▸ **WHAT YOU WILL DO**
Return each entry word for word, without its pictures.

▸ **DATA FOR THIS TASK**

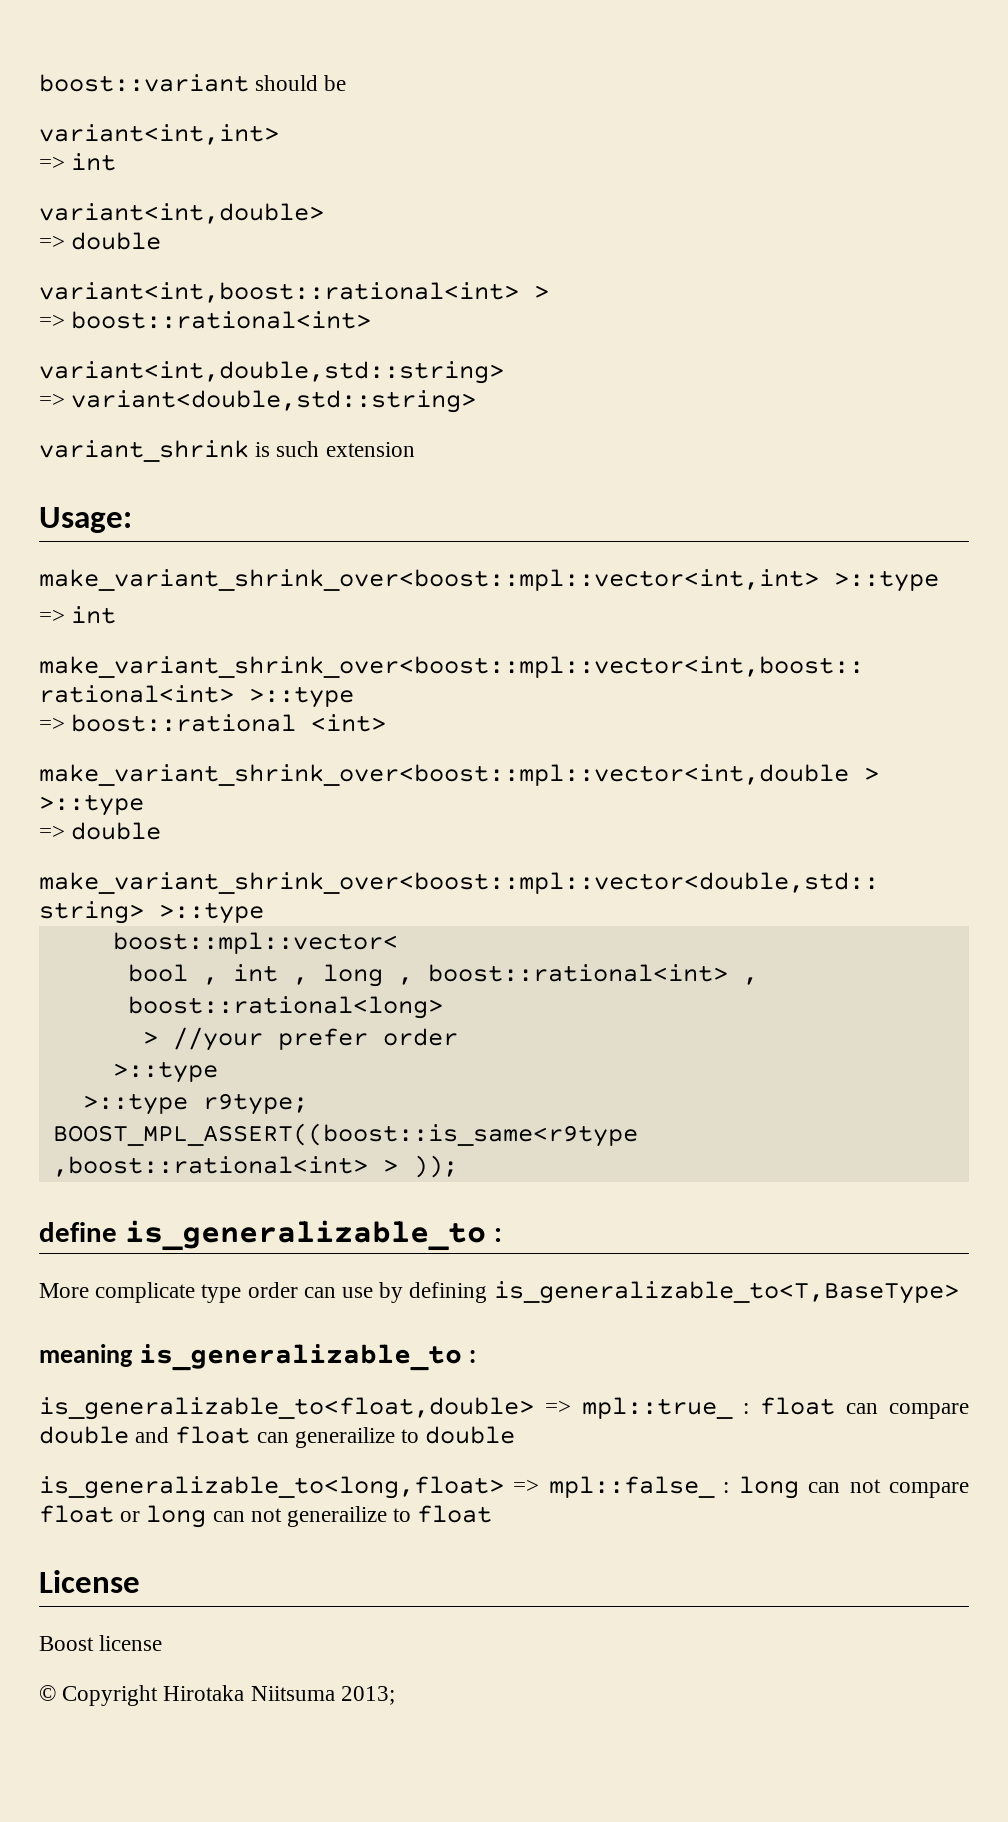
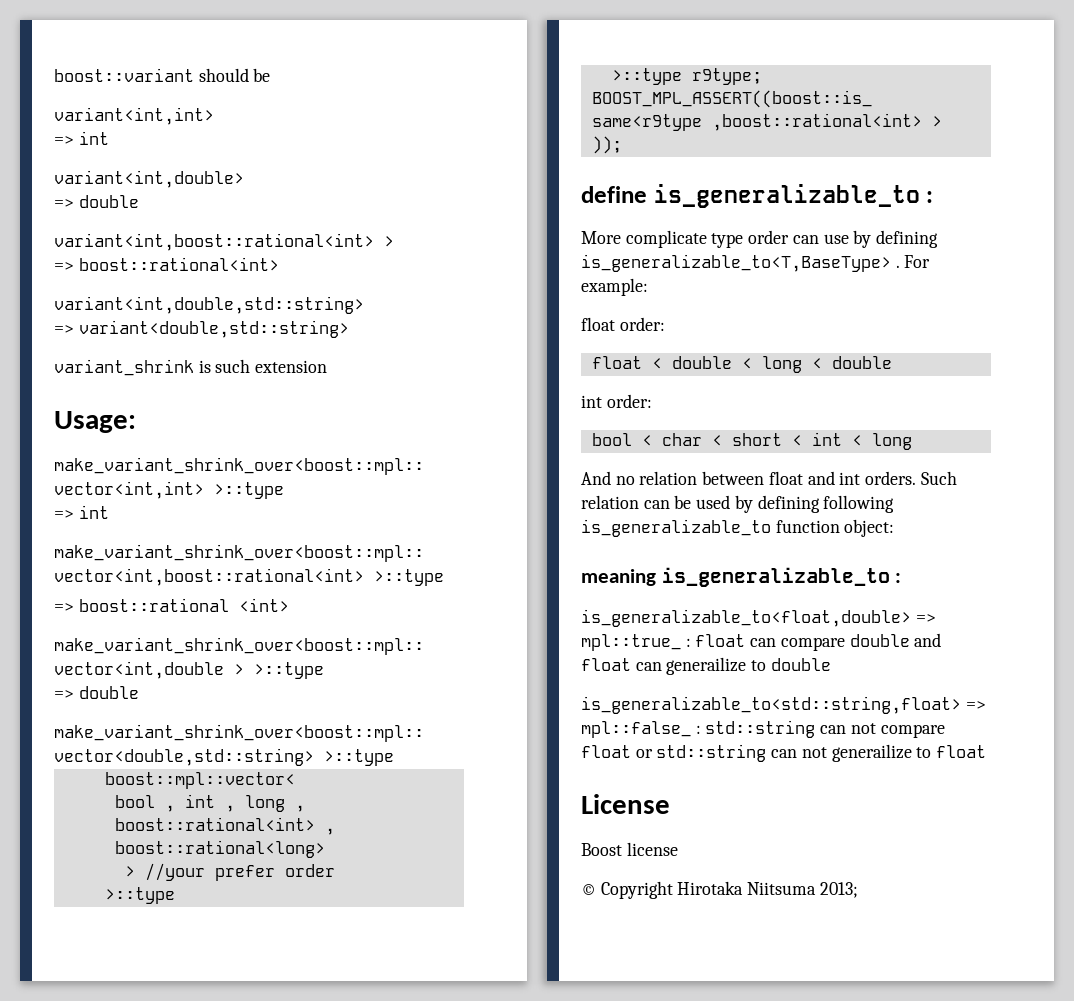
- More complicate type order can use by defining is_generalizable_to<T,BaseType>
+ More complicate type order can use by defining is_generalizable_to<T,BaseType> . For example:
+ float order:
+ float < double < long < double
+ int order:
+ bool < char < short < int < long
+ And no relation between float and int orders. Such relation can be used by defining following is_generalizable_to function object:
- is_generalizable_to<long,float> => mpl::false_ : long can not compare float or long can not generailize to float
+ is_generalizable_to<std::string,float> => mpl::false_ : std::string can not compare float or std::string can not generailize to float

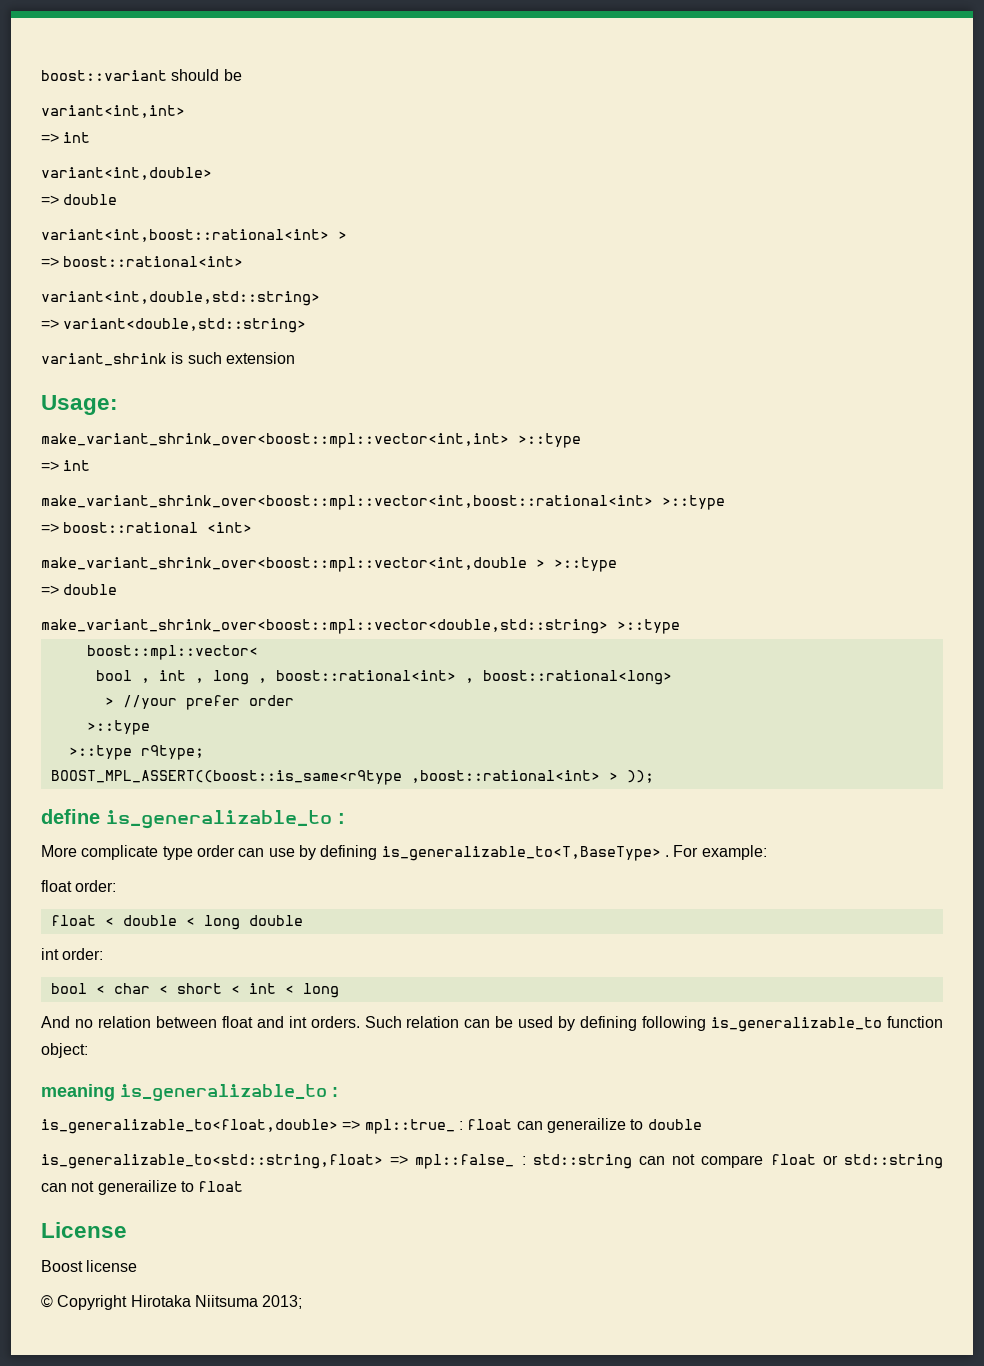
- float < double < long < double
+ float < double < long double
- is_generalizable_to<float,double> => mpl::true_ : float can compare double and float can generailize to double
+ is_generalizable_to<float,double> => mpl::true_ : float can generailize to double

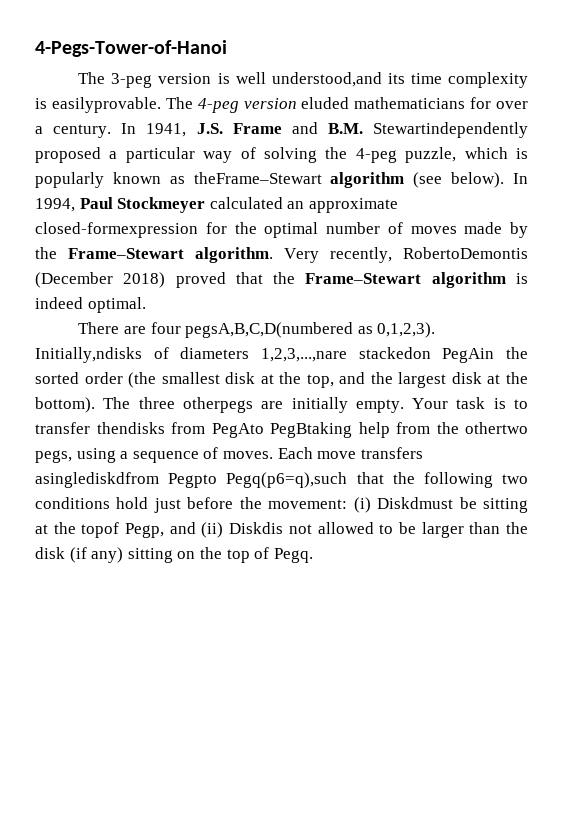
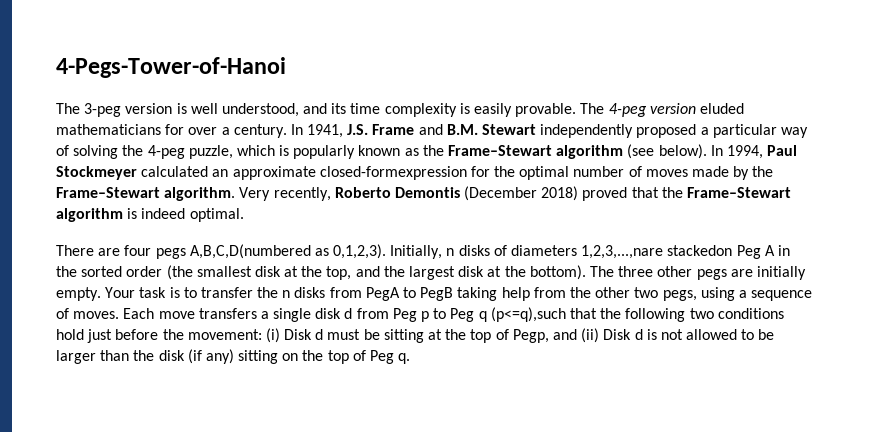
- The 3-peg version is well understood,and its time complexity is easilyprovable.
+ The 3-peg version is well understood, and its time complexity is easily provable.
- In 1941, J.S. Frame and B.M. Stewartindependently proposed a particular way of solving the 4-peg puzzle, which is popularly known as theFrame–Stewart algorithm (see below).
+ In 1941, J.S. Frame and B.M. Stewart independently proposed a particular way of solving the 4-peg puzzle, which is popularly known as the Frame–Stewart algorithm (see below).
- Very recently, RobertoDemontis (December 2018) proved that the Frame–Stewart algorithm is indeed optimal.
+ Very recently, Roberto Demontis (December 2018) proved that the Frame–Stewart algorithm is indeed optimal.
- There are four pegsA,B,C,D(numbered as 0,1,2,3). Initially,ndisks of diameters 1,2,3,...,nare stackedon PegAin the sorted order (the smallest disk at the top, and the largest disk at the bottom).
+ There are four pegs A,B,C,D(numbered as 0,1,2,3). Initially, n disks of diameters 1,2,3,...,nare stackedon Peg A in the sorted order (the smallest disk at the top, and the largest disk at the bottom).
- The three otherpegs are initially empty.
+ The three other pegs are initially empty.
- Your task is to transfer thendisks from PegAto PegBtaking help from the othertwo pegs, using a sequence of moves.
+ Your task is to transfer the n disks from PegA to PegB taking help from the other two pegs, using a sequence of moves.
- Each move transfers asinglediskdfrom Pegpto Pegq(p6=q),such that the following two conditions hold just before the movement: (i) Diskdmust be sitting at the topof Pegp, and (ii) Diskdis not allowed to be larger than the disk (if any) sitting on the top of Pegq.
+ Each move transfers a single disk d from Peg p to Peg q (p<=q),such that the following two conditions hold just before the movement: (i) Disk d must be sitting at the top of Pegp, and (ii) Disk d is not allowed to be larger than the disk (if any) sitting on the top of Peg q.

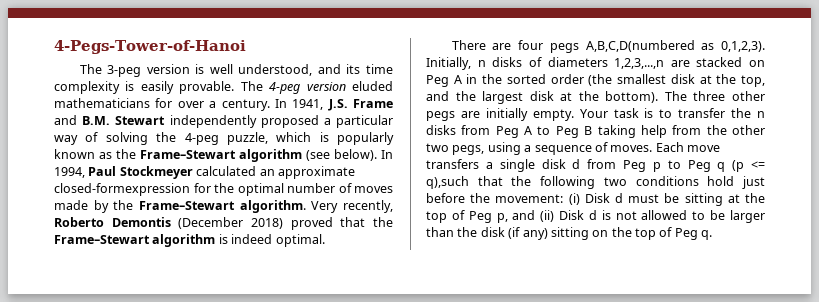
- Initially, n disks of diameters 1,2,3,...,nare stackedon Peg A in the sorted order (the smallest disk at the top, and the largest disk at the bottom).
+ Initially, n disks of diameters 1,2,3,...,n are stacked on Peg A in the sorted order (the smallest disk at the top, and the largest disk at the bottom).
- Your task is to transfer the n disks from PegA to PegB taking help from the other two pegs, using a sequence of moves.
+ Your task is to transfer the n disks from Peg A to Peg B taking help from the other two pegs, using a sequence of moves.
- Each move transfers a single disk d from Peg p to Peg q (p<=q),such that the following two conditions hold just before the movement: (i) Disk d must be sitting at the top of Pegp, and (ii) Disk d is not allowed to be larger than the disk (if any) sitting on the top of Peg q.
+ Each move transfers a single disk d from Peg p to Peg q (p <= q),such that the following two conditions hold just before the movement: (i) Disk d must be sitting at the top of Peg p, and (ii) Disk d is not allowed to be larger than the disk (if any) sitting on the top of Peg q.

▸ **SOLUTION TO THE PROBLEM**
- More complicate type order can use by defining is_generalizable_to<T,BaseType>
+ More complicate type order can use by defining is_generalizable_to<T,BaseType> . For example:
+ float order:
+ float < double < long < double
+ int order:
+ bool < char < short < int < long
+ And no relation between float and int orders. Such relation can be used by defining following is_generalizable_to function object:
- is_generalizable_to<long,float> => mpl::false_ : long can not compare float or long can not generailize to float
+ is_generalizable_to<std::string,float> => mpl::false_ : std::string can not compare float or std::string can not generailize to float

- float < double < long < double
+ float < double < long double
- is_generalizable_to<float,double> => mpl::true_ : float can compare double and float can generailize to double
+ is_generalizable_to<float,double> => mpl::true_ : float can generailize to double

- The 3-peg version is well understood,and its time complexity is easilyprovable.
+ The 3-peg version is well understood, and its time complexity is easily provable.
- In 1941, J.S. Frame and B.M. Stewartindependently proposed a particular way of solving the 4-peg puzzle, which is popularly known as theFrame–Stewart algorithm (see below).
+ In 1941, J.S. Frame and B.M. Stewart independently proposed a particular way of solving the 4-peg puzzle, which is popularly known as the Frame–Stewart algorithm (see below).
- Very recently, RobertoDemontis (December 2018) proved that the Frame–Stewart algorithm is indeed optimal.
+ Very recently, Roberto Demontis (December 2018) proved that the Frame–Stewart algorithm is indeed optimal.
- There are four pegsA,B,C,D(numbered as 0,1,2,3). Initially,ndisks of diameters 1,2,3,...,nare stackedon PegAin the sorted order (the smallest disk at the top, and the largest disk at the bottom).
+ There are four pegs A,B,C,D(numbered as 0,1,2,3). Initially, n disks of diameters 1,2,3,...,nare stackedon Peg A in the sorted order (the smallest disk at the top, and the largest disk at the bottom).
- The three otherpegs are initially empty.
+ The three other pegs are initially empty.
- Your task is to transfer thendisks from PegAto PegBtaking help from the othertwo pegs, using a sequence of moves.
+ Your task is to transfer the n disks from PegA to PegB taking help from the other two pegs, using a sequence of moves.
- Each move transfers asinglediskdfrom Pegpto Pegq(p6=q),such that the following two conditions hold just before the movement: (i) Diskdmust be sitting at the topof Pegp, and (ii) Diskdis not allowed to be larger than the disk (if any) sitting on the top of Pegq.
+ Each move transfers a single disk d from Peg p to Peg q (p<=q),such that the following two conditions hold just before the movement: (i) Disk d must be sitting at the top of Pegp, and (ii) Disk d is not allowed to be larger than the disk (if any) sitting on the top of Peg q.

- Initially, n disks of diameters 1,2,3,...,nare stackedon Peg A in the sorted order (the smallest disk at the top, and the largest disk at the bottom).
+ Initially, n disks of diameters 1,2,3,...,n are stacked on Peg A in the sorted order (the smallest disk at the top, and the largest disk at the bottom).
- Your task is to transfer the n disks from PegA to PegB taking help from the other two pegs, using a sequence of moves.
+ Your task is to transfer the n disks from Peg A to Peg B taking help from the other two pegs, using a sequence of moves.
- Each move transfers a single disk d from Peg p to Peg q (p<=q),such that the following two conditions hold just before the movement: (i) Disk d must be sitting at the top of Pegp, and (ii) Disk d is not allowed to be larger than the disk (if any) sitting on the top of Peg q.
+ Each move transfers a single disk d from Peg p to Peg q (p <= q),such that the following two conditions hold just before the movement: (i) Disk d must be sitting at the top of Peg p, and (ii) Disk d is not allowed to be larger than the disk (if any) sitting on the top of Peg q.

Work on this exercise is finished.